The international version of Amazon’s Kindle ebook reader started shipping today, bringing the product to over 100 countries outside of the USA. I’ve tried to cover all of the questions people may have about the device:
Cost and ordering
The international Kindle sells for $279 (around R2100) and shipping to South Africa is billed at an additional $20 (about R130). Delivery to SA, says Amazon, should take 2 to 7 days. However, be aware that you are likely to be billed for VAT and customs duties when the device lands in your country. The total price of the Kindle is therefore likely to be around the R2600 mark once everything has been factored in – Amazon says it should not cost more than that.
The only way to get a new international Kindle is to buy it from Amazon and have it shipped to you.
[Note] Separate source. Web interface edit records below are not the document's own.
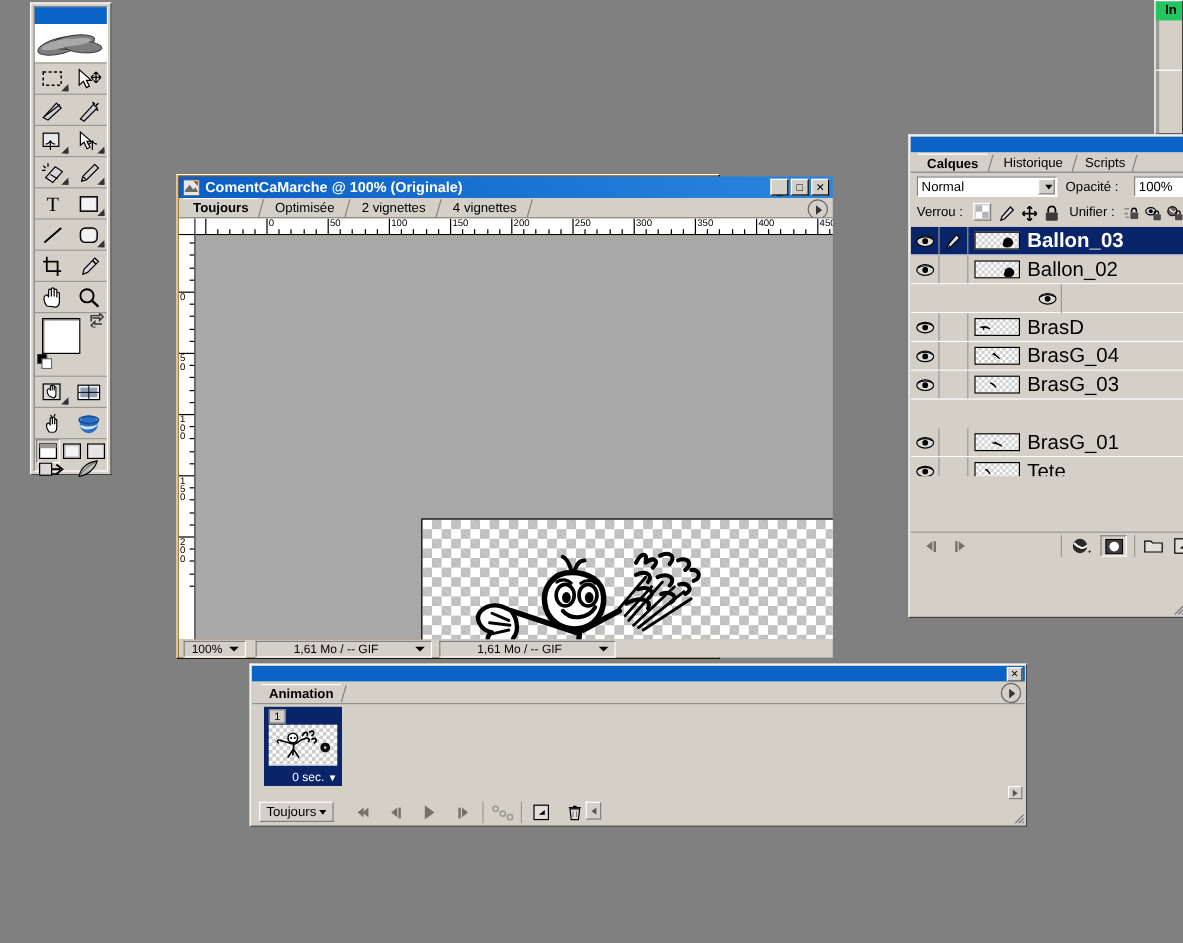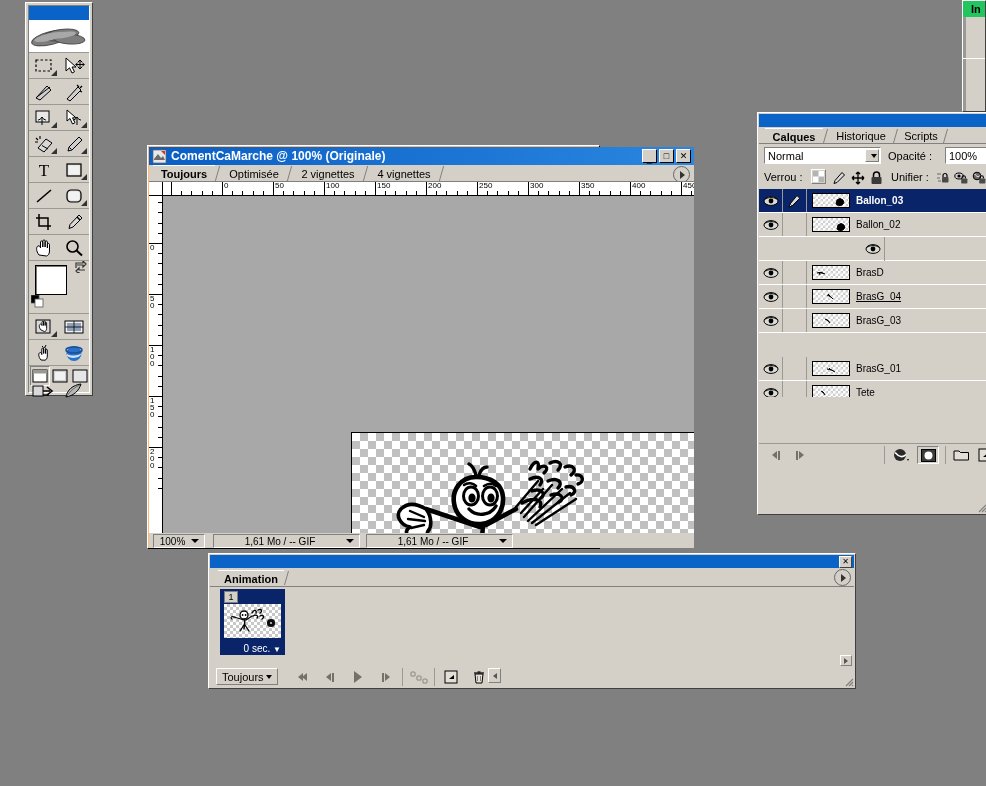"ComentCaMarche @ 100% (Originale)" #docwin { background: #fdba74 -> #a16207 }
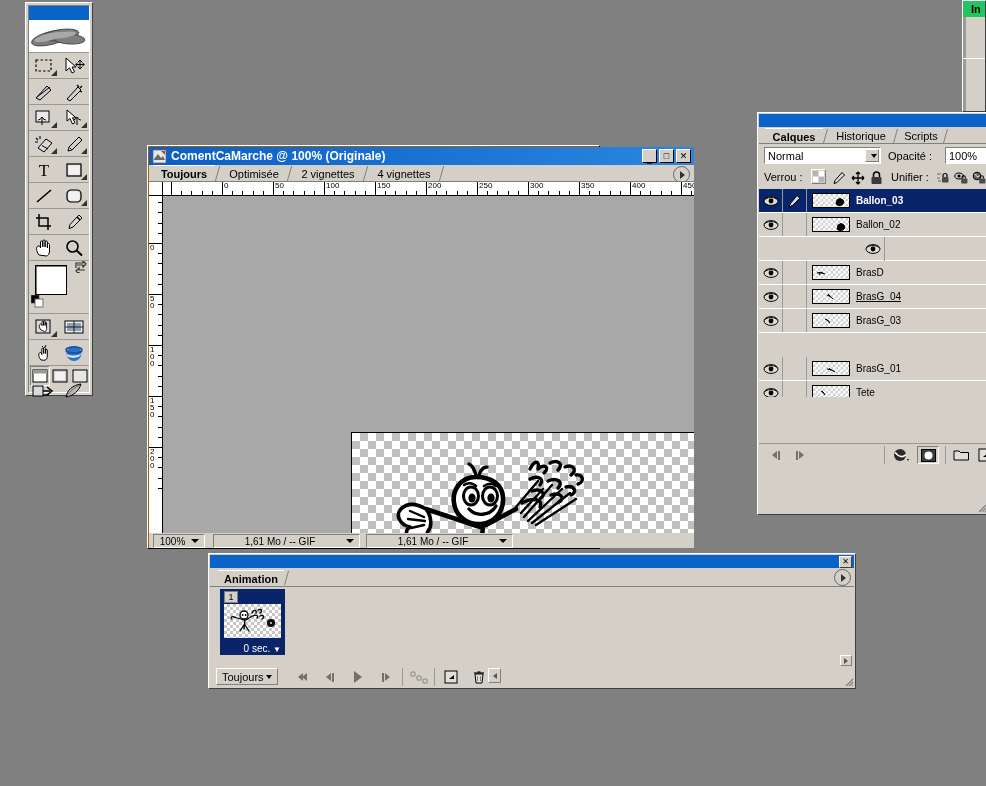"Ballon_03" .lname { font-size: 10px -> 17px }
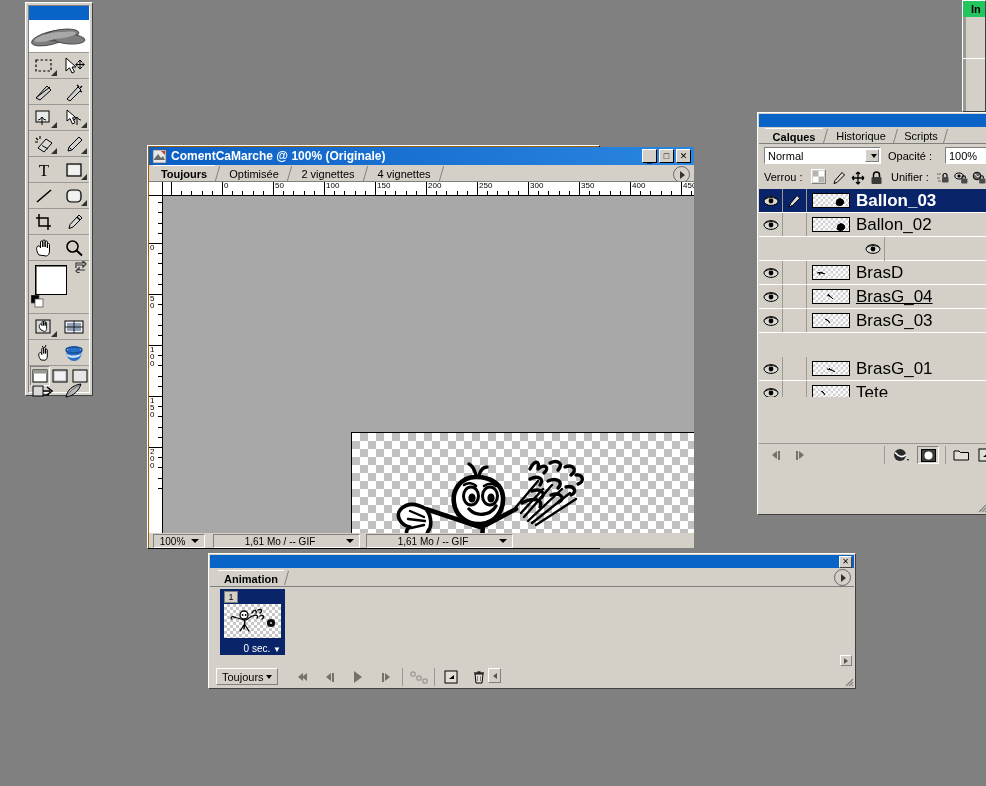"BrasG_04" div.layerrow { text-decoration: underline -> none }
Wireless delivery of books, newspapers and other content is included in the price of publications (about $9.99 or R75 for newly released books) and will work in any country that supports it, so you can buy books while traveling and not have to worry about data costs. This is exclusive to international Kindle users – the American, CDMA-version Kindle’s wireless connection only allows for free delivery in the US. An additional $1.99 is charged elsewhere.
The international Kindle ships with a US plug adapter, so you will need a converter to use this in South Africa. However, the Kindle also ships with a USB cable that is used to both transfer data to and from the device and charge it. The Kindle uses a standard USB ‘micro-b’ adapter, so you can also use any standard-compliant third-party plug or adapter.
At time of writing the Kindle is only available with an English user interface, but you can transfer files in any language that supports the Roman alphabet (more on transferring files**below).
The US Kindle uses CDMA technology for its wireless connectivity, while the international version uses GSM with 3G. If you have an American Kindle account and you purchase the international version of the device you will get all of the features of the American Kindle on the GSM version (including web browsing). Americans therefore have the choice to buy either, but nobody outside of the US should want the US version. The Kindle does not have Wifi – it’s connectivity relies on AT&T and partnering cellular networks.
Books, subscriptions and files
The Kindle stores around 1500 ebooks. There are currently over 350000 books available for the Kindle, of which about 230000, including most bestsellers, are available outside of the US. Books are priced between $5.99 and $11.99 (R35 to R90) and most new releases are $9.99 (R75).
You can also subscribe to magazines, newspapers and other publications that are automatically updated on the device**using its wireless connection. New publications are added all the time and Amazon says that it is in talks with some South African magazines and newspapers that should soon be added to the store.
You can also send and read any PDF or Word document to the international Kindle by either emailing it to the device or transferring it with the USB cable. Each Kindle has a unique email address and you can only send it files from approved addresses that you add yourself, which prevents spam. Emailing files to your Kindle is billed at $1 per megabyte.
The American Kindle has experimental web browsing support which is provided free of charge, but the international Kindle will not support this feature. It does allow for notes to be taken and includes experimental text-to-speech that will read books to you, as with the American version. Amazon says it might add web browsing to the international Kindle at a later stage, but there are no plans at present.
The international Kindle is also an mp3 player and you can email or transfer audio files to it for playback, including audio books and music.
If you have an American iTunes Store account and you download the Kindle app for your iPhone or iPod Touch it will sync with your international Kindle account. However, the app is not available in Apple app stores outside of the US.
The Kindle will also allow you to download the first chapter of books for free so you can read them before deciding to buy the rest of the book.
The Kindle DX, that has a larger screen than the normal Kindle, is not available internationally, but Amazon says it plans to release the DX to international customers soon.
Can I drop it in the bath?
Surprisingly, this is the first question I get from many of my friends and colleagues when discussing the Kindle. The answer is “you shouldn’t drop it in the bath”. However, the Kindle is water resistant (not proof) and is powered off most of the time while you’re reading, only turning on when you turn a page or do something else requiring the battery. So if you do drop it in the bath take it out immediately, make sure it is off and leave it to dry for two weeks and it should survive. That said, I accept no responsibility for anyone who actually tries this. Keep your Kindle dry!
Can I read it on take-off and landing?
When you are reading a static page on the Kindle it is actually powered off, leaving the imprint on the special e-ink screen for you to read. So you can absolutely read it on take-off and landing. If the air hostess tells you to turn off your Kindle, simply tell them that it is already off and you’re just looking at it. Which is perfectly true. Of course, it is virtually impossible for devices like mobile phones and Kindles to interfere with any part of an airplane’s electronics – but that is a discussion for another time. Paper’s killer application is still reading during take off without being bothered.